The main themes of my early research, were (i) the study of the propagation of microwaves in plasmas and the development of new microwave diagnostic methods for investigating plasmas, (ii) Electron cyclotron harmonic waves in PIG discharges, (iii) Separation of metal ions in plasma centrifuges.

 

The work for which I am best known relates to gyrotron millimetre-wave sources. The development of new gyrotrons and the quasioptical antennas necessary to convert the gyrotron output into a useful beam of radiation, applications of the radiation to spectroscopy and plasma physics and theory. My gyrotron work led to the establishment of a close collaboration in 1988 with a gyrotron group in the Department of Applied Physics in the Faculty of Engineering at Fukui University in Japan. This collaboration is ongoing.

 

Since the completion of the gyrotron project, I have carried out a range of investigations on millimetre waves. Beams with phase singularities, geometric phase, scattering by photo-induced plasma gratings on semiconductors, circular polarizing properties of strip gratings and surface waves.

 

Further information

 

List of my publications in

www.physics.usyd.edu.au/~brand/publications.pdf.

 

Descriptions of Millimetre-wave Physics, the Gyrotron Project and links to my course notes on Millimetre-wave Physics and Plasma Physics at

 www.physics.usyd.edu.au/plasma/gyro.html.

 

 

Other interests

 

Computing. Here is a photo of the computer I built in the late 1970s playing the Game of Life. Either the National Semiconductor SC/MP microprocessor chip or the Signetics 2650 chip could be selected. It boasted 256 bytes of RAM! All the programming was done in machine language.  Note the small calculator keyboard on the box for programming in hexadecimal (before I acquired the keyboard) and the cassette tape recorder for program storage.

 


It was a good time to enter the subject  - only the microprocessor was VLSI, almost all of the other chips were 74-series and one knew how they all contibuted to the computational process. The same could be said about my next computer - the Apple ][.

 

 

Family History. This is a very recent interest and I regret very much that I never quizzed my parents or aunts and uncles more extensively on our family background.
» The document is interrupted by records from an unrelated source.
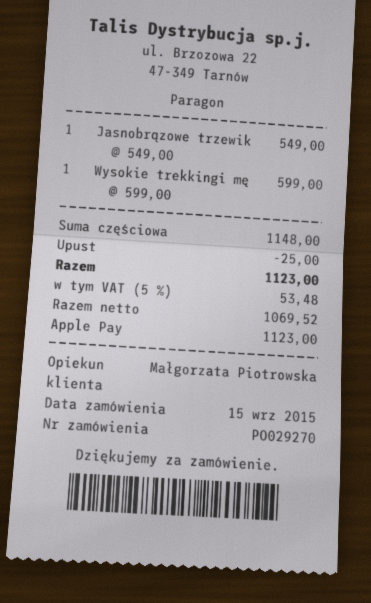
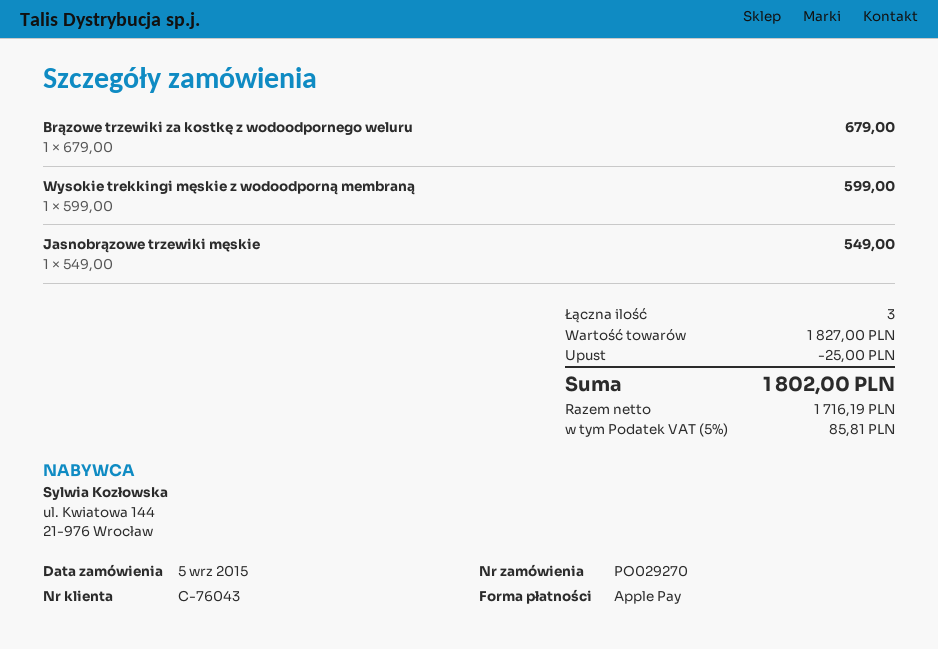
order date: 2015-09-15 -> 2015-09-05
Brązowe trzewiki za kostkę z wodoodpornego weluru: none -> 1 x 679.00 = 679.00
subtotal: 1148.00 -> 1827.00
net: 1069.52 -> 1716.19
tax: 5% = 53.48 -> 5% = 85.81
total: 1123.00 -> 1802.00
But access to the Internet makes the present a great time to be investigating family history. I have discovered an amazing amount and have made contact with other branches of the family and have been fortunate enough to visit newly-discovered cousins in Scotland and New Zealand.

 

Dad migrated to NZ in his 20s. His family was Scottish with a dash of Burmese. One of his great-grandfathers, Major George Broadfoot, is a character in several of George Macdonald Fraser’s Flashman novels (Flashman and Flashman and the Mountain of Light) set in British India. Mum was born in NZ. Her family came from Ireland via Victoria,

 

 

Cats. Here is as good a place as any to introduce the gentle reader to games enjoyed by my (late) cat. (Dovey – named after Ruth Park’s heroine in Playing Beatie Bow.)

 

(i) Lay cat upside-down on lap feet pointing away from you (see photo below). Pat feet – feel the springiness – and say

            Rabbity-feet (pat)

            Rabbity-feet (pat)

            Rabbitty (pat), rabbity (pat), rabbity-feet (pat)

            repeat

 


 

(ii) Cat on lap facing you. Stroke facial parts lightly with finger when named.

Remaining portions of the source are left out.